ASSIGNMENT: Here are some records; quote them exactly, leaving out the pictures.

===== PROVIDED MATERIAL

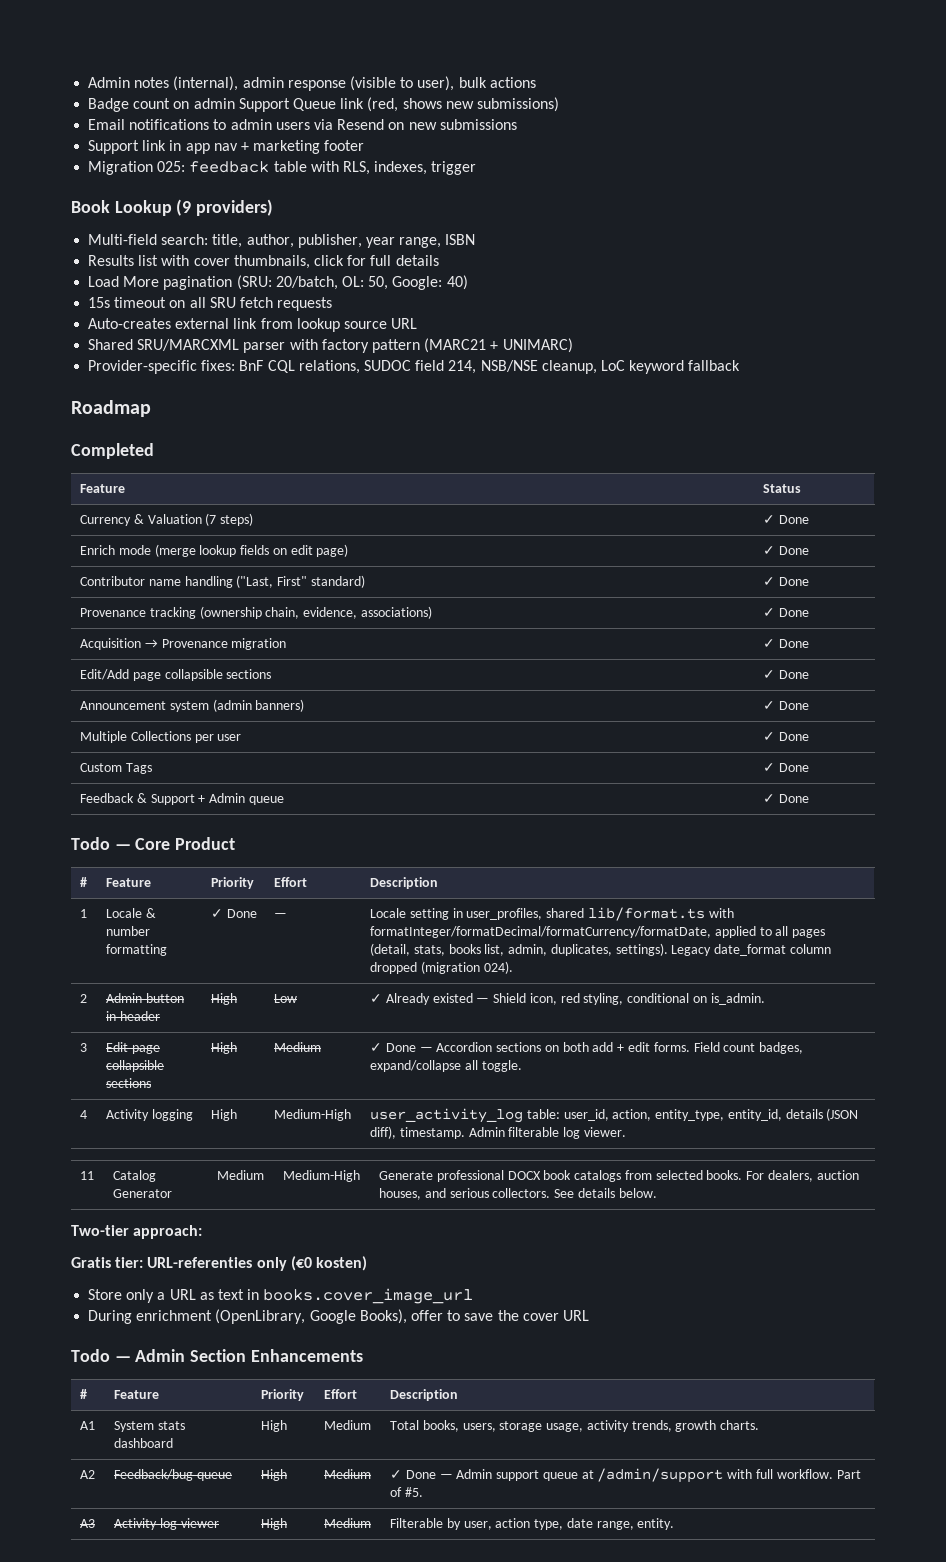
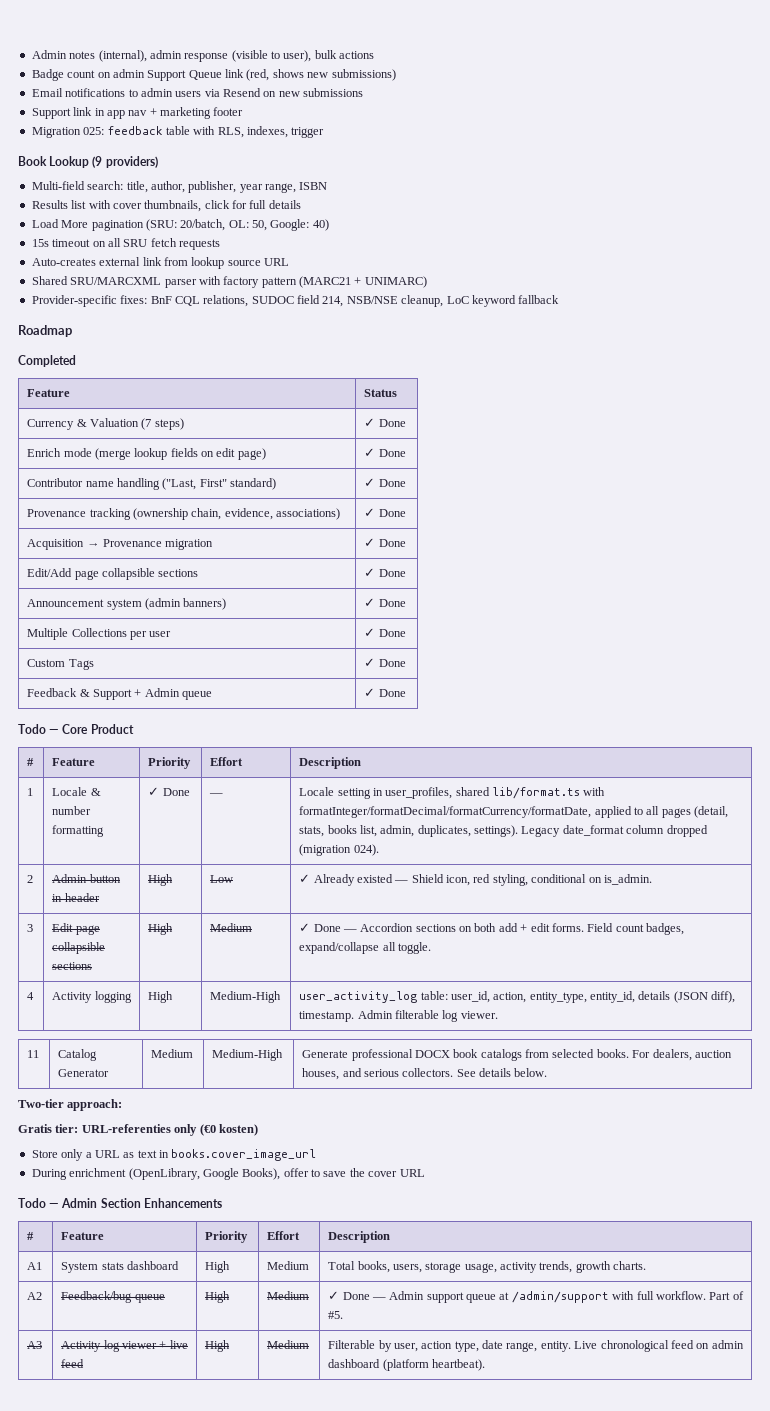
- A3 | Activity log viewer | High | Medium | Filterable by user, action type, date range, entity.
+ A3 | Activity log viewer + live feed | High | Medium | Filterable by user, action type, date range, entity. Live chronological feed on admin dashboard (platform heartbeat).

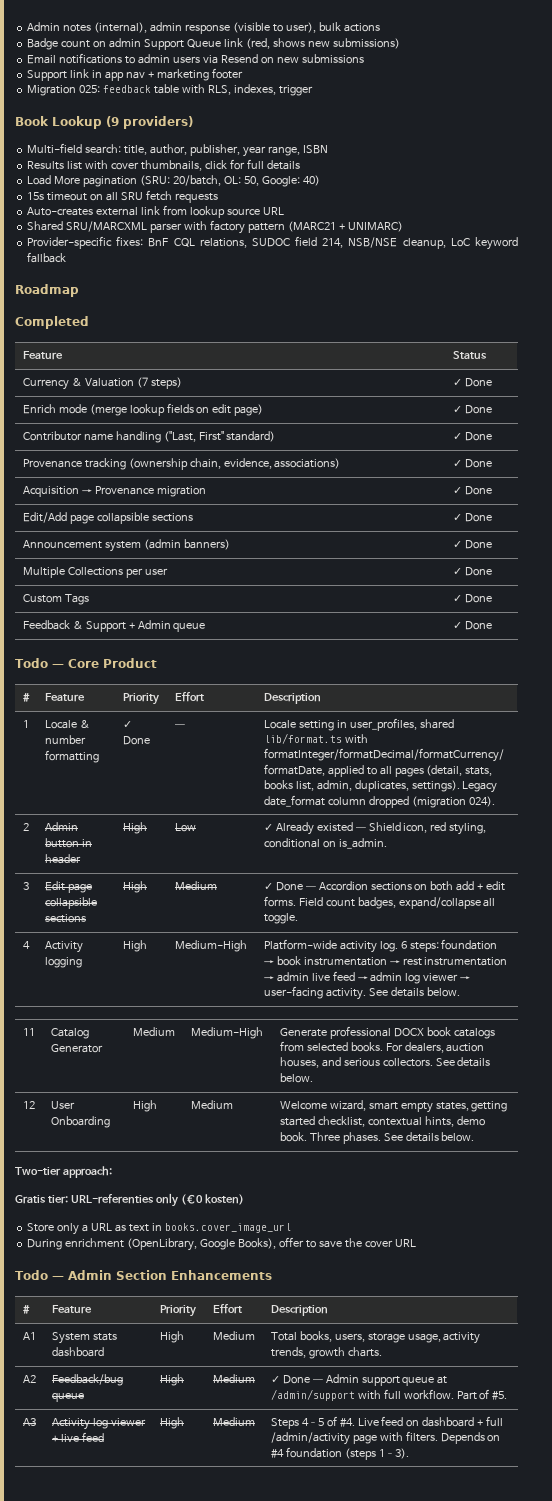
- 4 | Activity logging | High | Medium-High | user_activity_log table: user_id, action, entity_type, entity_id, details (JSON diff), timestamp. Admin filterable log viewer.
+ 4 | Activity logging | High | Medium-High | Platform-wide activity log. 6 steps: foundation → book instrumentation → rest instrumentation → admin live feed → admin log viewer → user-facing activity. See details below.
+ 12 | User Onboarding | High | Medium | Welcome wizard, smart empty states, getting started checklist, contextual hints, demo book. Three phases. See details below.
- A3 | Activity log viewer + live feed | High | Medium | Filterable by user, action type, date range, entity. Live chronological feed on admin dashboard (platform heartbeat).
+ A3 | Activity log viewer + live feed | High | Medium | Steps 4–5 of #4. Live feed on dashboard + full /admin/activity page with filters. Depends on #4 foundation (steps 1–3).

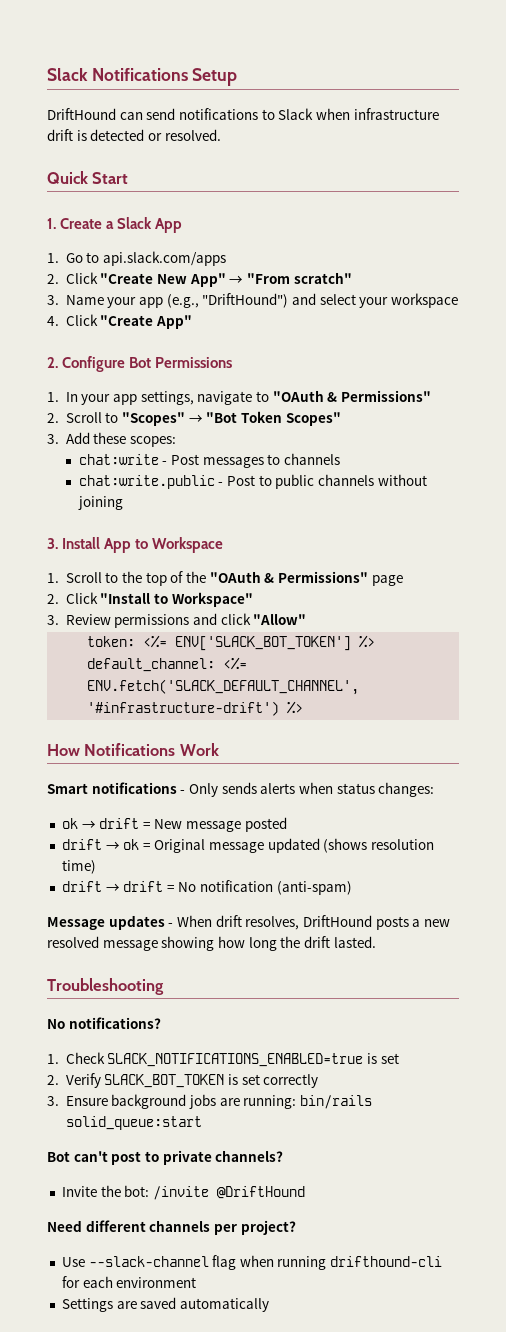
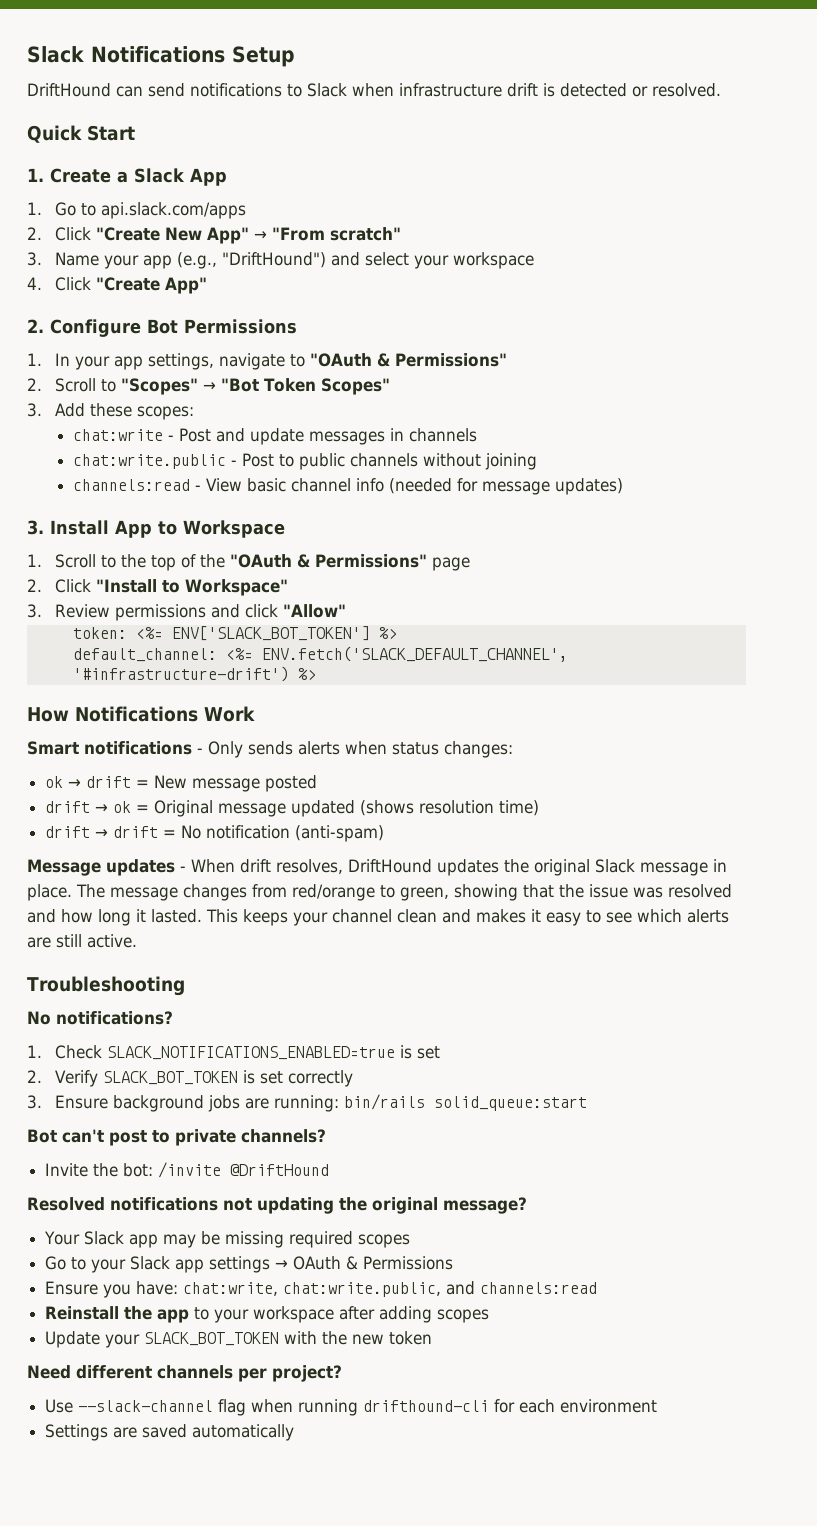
- chat:write - Post messages to channels
+ chat:write - Post and update messages in channels
+ channels:read - View basic channel info (needed for message updates)
- Message updates - When drift resolves, DriftHound posts a new resolved message showing how long the drift lasted.
+ Message updates - When drift resolves, DriftHound updates the original Slack message in place. The message changes from red/orange to green, showing that the issue was resolved and how long it lasted. This keeps your channel clean and makes it easy to see which alerts are still active.
+ Resolved notifications not updating the original message?
+ Your Slack app may be missing required scopes
+ Go to your Slack app settings → OAuth & Permissions
+ Ensure you have: chat:write, chat:write.public, and channels:read
+ Reinstall the app to your workspace after adding scopes
+ Update your SLACK_BOT_TOKEN with the new token

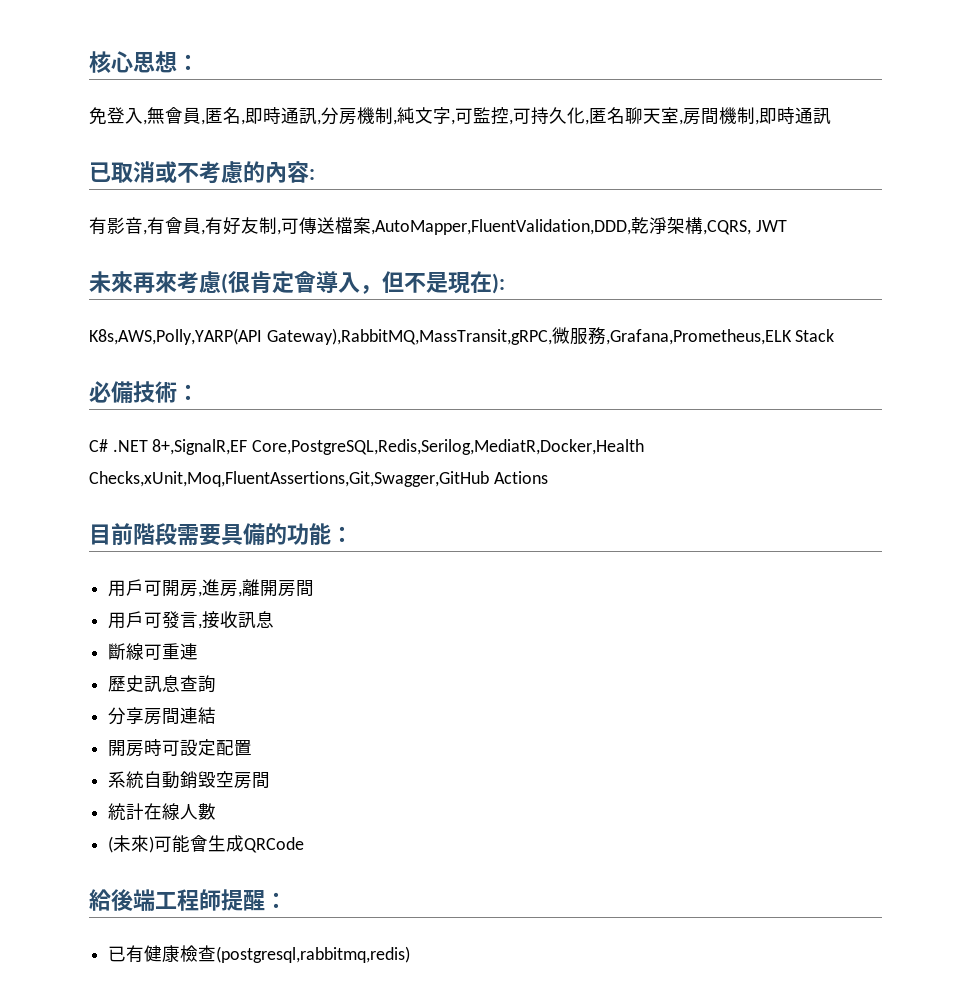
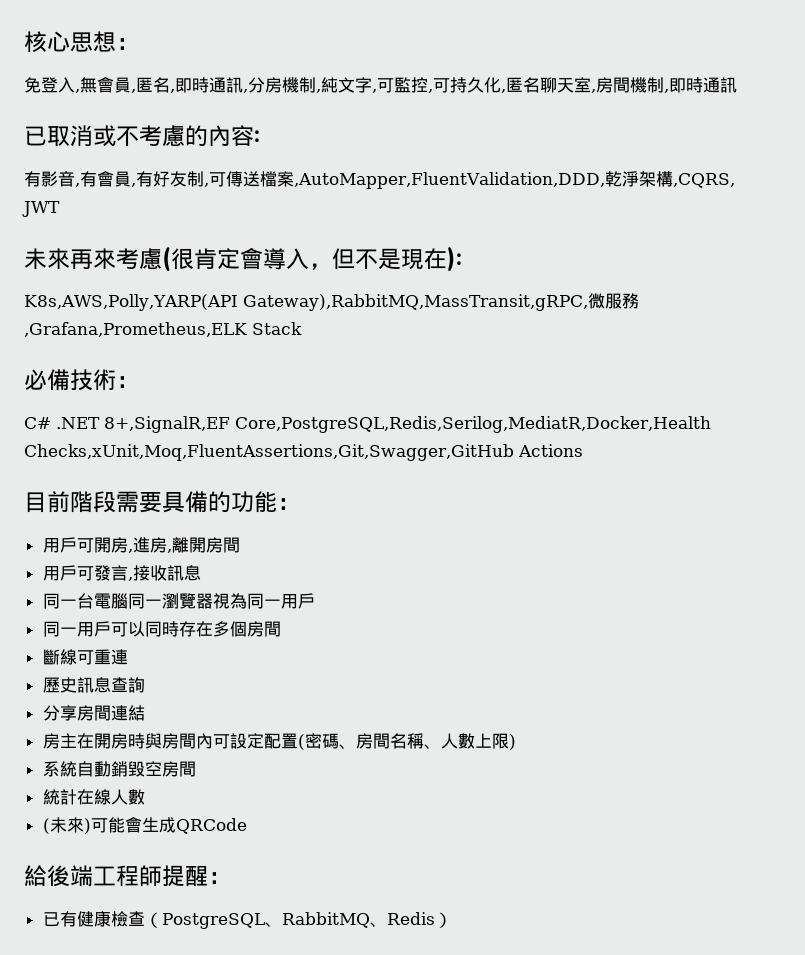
+ 同一台電腦同一瀏覽器視為同一用戶
+ 同一用戶可以同時存在多個房間
- 開房時可設定配置
+ 房主在開房時與房間內可設定配置(密碼、房間名稱、人數上限)
- 已有健康檢查(postgresql,rabbitmq,redis)
+ 已有健康檢查（PostgreSQL、RabbitMQ、Redis）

==========

ANSWER AREA:
- A3 | Activity log viewer | High | Medium | Filterable by user, action type, date range, entity.
+ A3 | Activity log viewer + live feed | High | Medium | Filterable by user, action type, date range, entity. Live chronological feed on admin dashboard (platform heartbeat).

- 4 | Activity logging | High | Medium-High | user_activity_log table: user_id, action, entity_type, entity_id, details (JSON diff), timestamp. Admin filterable log viewer.
+ 4 | Activity logging | High | Medium-High | Platform-wide activity log. 6 steps: foundation → book instrumentation → rest instrumentation → admin live feed → admin log viewer → user-facing activity. See details below.
+ 12 | User Onboarding | High | Medium | Welcome wizard, smart empty states, getting started checklist, contextual hints, demo book. Three phases. See details below.
- A3 | Activity log viewer + live feed | High | Medium | Filterable by user, action type, date range, entity. Live chronological feed on admin dashboard (platform heartbeat).
+ A3 | Activity log viewer + live feed | High | Medium | Steps 4–5 of #4. Live feed on dashboard + full /admin/activity page with filters. Depends on #4 foundation (steps 1–3).

- chat:write - Post messages to channels
+ chat:write - Post and update messages in channels
+ channels:read - View basic channel info (needed for message updates)
- Message updates - When drift resolves, DriftHound posts a new resolved message showing how long the drift lasted.
+ Message updates - When drift resolves, DriftHound updates the original Slack message in place. The message changes from red/orange to green, showing that the issue was resolved and how long it lasted. This keeps your channel clean and makes it easy to see which alerts are still active.
+ Resolved notifications not updating the original message?
+ Your Slack app may be missing required scopes
+ Go to your Slack app settings → OAuth & Permissions
+ Ensure you have: chat:write, chat:write.public, and channels:read
+ Reinstall the app to your workspace after adding scopes
+ Update your SLACK_BOT_TOKEN with the new token

+ 同一台電腦同一瀏覽器視為同一用戶
+ 同一用戶可以同時存在多個房間
- 開房時可設定配置
+ 房主在開房時與房間內可設定配置(密碼、房間名稱、人數上限)
- 已有健康檢查(postgresql,rabbitmq,redis)
+ 已有健康檢查（PostgreSQL、RabbitMQ、Redis）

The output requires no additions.